Retention of information?

I have no idea how much I retain of anything I read. Because this is rarely, if ever, put to the test. Quite simply, I don’t know what I know. I receive information from so many different sources that it’s hard to sort it all out. There’s no filtering process, no mechanism for grading or prioritizing. If I’m reading this, say, I stop and think to myself, why am I not reading that? And I have no answer. I could drill down and spend a few hours reading in great detail about Italian terrorism in the 1970s, or I could dip into those P. G. Wodehouse stories I’ve been meaning to re-visit for years. I could start the biography of Walter Winchell I got a while back. Or what about that new study on Big Data I’ve been threatening to download? Threatening myself. But does it matter? No one person can ever again be what was once called “well-read”, in the sense that they’ve read all of the books that matter. Those days are over. There’s no shame anymore in not having read a classic such as Middlemarch or The Golden Bowl, or even The Catcher in the Rye. And if you’re in your teens now and starting out on your reading career, you have nearly forty more years of books to get through than I had when I was that age – all those literary bricks, all those multi-volume biographies, all those great crime titles. To say nothing of the graphic novels, the memoirs, and the endless acres of “must read” journalism.Good luck with that.

Pleasure?

I remember the pleasure, which used to be constant. But now it’s all fraught with anxiety. Thomas Pynchon’s eleven-hundred-page Against the Day, Roberto Bolaño’s 2666, Ian Kershaw’s Hitler and a sparkly new paperback edition of The King James Bible all look down at me from the shelves they occupy, thinking to themselves, This guy isn’t ever going to read us, is he? On my web browser there’s a read-later feature where I have about two hundred articles stored, stuff ranging from detailed critiques of austerity to advice pieces on lifehacking. Don’t ask. On my iPad Kindle I have maybe thirty books I have yet to read. A lot of my unread material is for research purposes. Supposedly. When I’m writing a novel, I’ll routinely spend a fortune getting books I’ve convinced myself I need – books without which I’ll be unable to proceed. But then I don’t open them, don’t bother to crack their spines, the logic seeming to be, I bought the damned things, now I actually have to read them, too? So a lot of the pleasure has been squeezed out of it for me. Browsing in bookshops, for example – that used to be a big part of the experience, but now I’ll often stand in a bookshop, glance around and think, I could go pound for pound with this place.

And I have my own coffee machine.

So what’s the problem?I suppose it’s too easy to blame it on having kids. Life does fragment into a thousand little shards of responsibility when you become a parent – there’s always stuff to do, and interruption is your only constant – but it’s not exactly some new craze, is it, having kids? The other easy target is digitization – the move away from paper, from the physical book, from the fully engaged.

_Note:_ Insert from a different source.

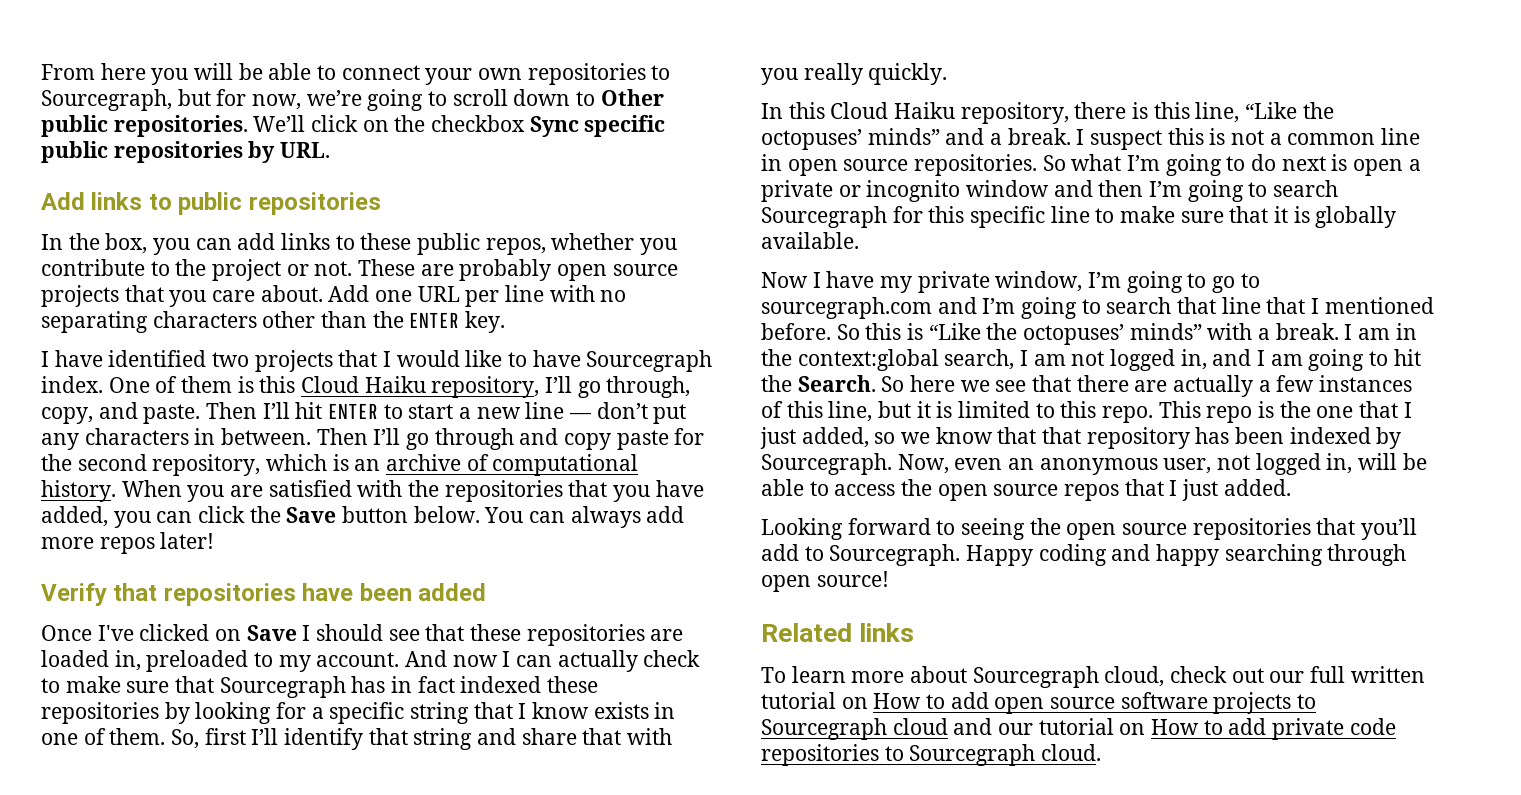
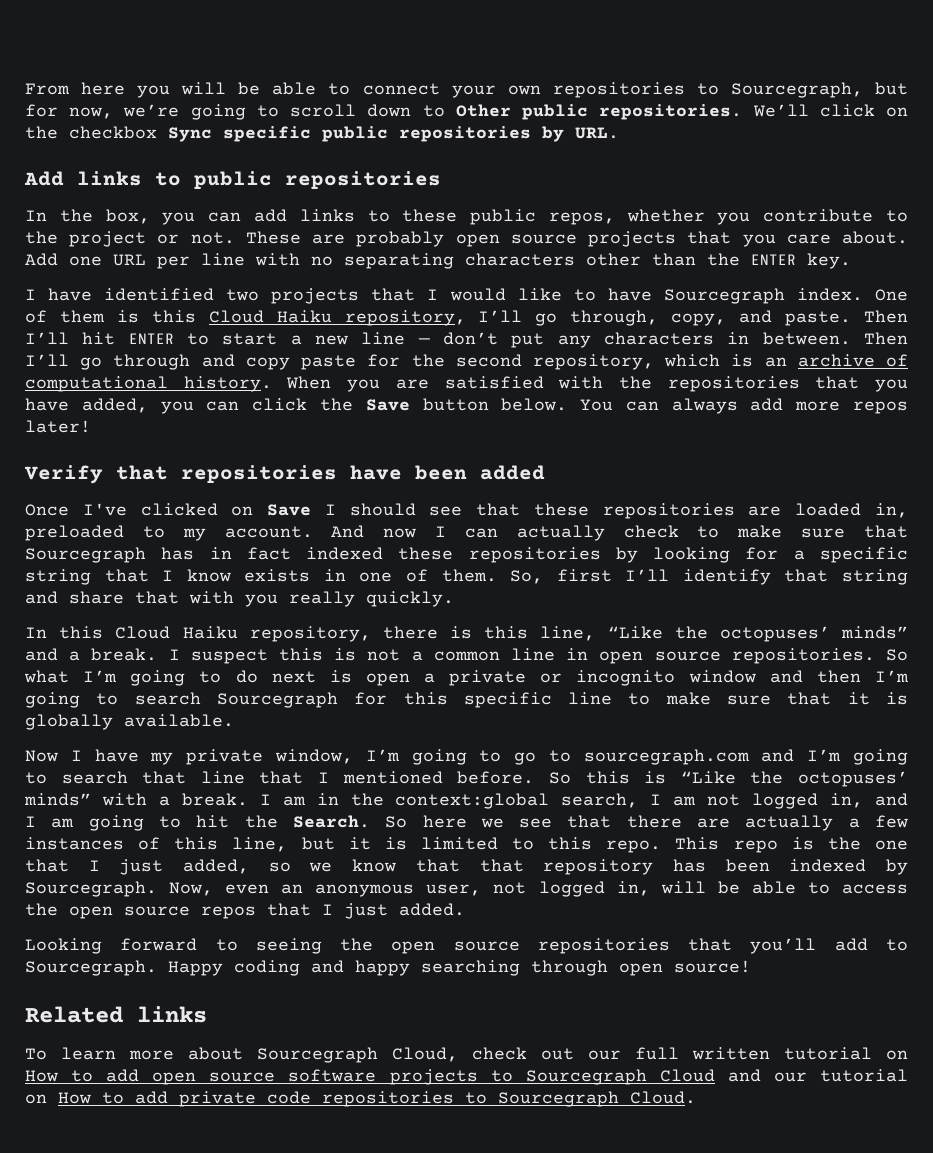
- To learn more about Sourcegraph cloud, check out our full written tutorial on How to add open source software projects to Sourcegraph cloud and our tutorial on How to add private code repositories to Sourcegraph cloud.
+ To learn more about Sourcegraph Cloud, check out our full written tutorial on How to add open source software projects to Sourcegraph Cloud and our tutorial on How to add private code repositories to Sourcegraph Cloud.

Everything is on a screen now, but the very definition of what a screen is – its size, its function, its location even – is up for grabs, is ever-shifting. As a result, the reading experience has become fragmented, a sub-set of the digital experience – an arrow in its quiver, rather than the whole hand-stitched, tanned-leather, jewel-encrusted quiver itself. Look at the notion of interactive fiction apps, where you get to determine the outcome of the story, or the order in which you read the chapters (if that’s what they’re still called). But are you readinghere, or playing a game? Either way, I don’t like it that the illusion of choice this seems to impart is something I had no choice in creating to begin with.

The digitization argument is basically that the internet has rewired my brain and I’d better get used to it. But let’s face it, the internet hasn’t rewired my brain. Maybe I just have ADD or something. I don’t know, you know, who knows? Because . . .

Look, take my wife. No, please. (As Henny Youngman used to say). She has the same kids I have, and lives in the same digital world I live in, and is, hands down, busier than I am – but she still manages to read about three books a week. Books made of paper. She starts one, reads it right through to the end, and then starts another one. This is radical to me, hardcore, almost unimaginable.

So what is it? A male/female thing? One more telling example of how quintessentially infantile we blokes really are? It could be. But I don’t buy that either.

So what is it?

Maybe this isn’t a rant after all. Maybe it’s just a confession. To wit, I’m simply blinded by choice. I can’t make up my mind what to read because there’s so fucking MUCH to read and I want to read ALL of it – every new literary novel, every new genre title, every new biography that nails its subject like no one’s ever done before, every new popular science book that effortlessly shifts a paradigm or two, every compelling longform piece of journalism, every blog post that illuminates that day’s sky (along with every measured or mealy-minded comment in the box that follows it) . . . every e-mail, and yes, even every goddamned tweet (especially the ones containing links to whole NEW worlds of wonder and horror and opinion and . . .)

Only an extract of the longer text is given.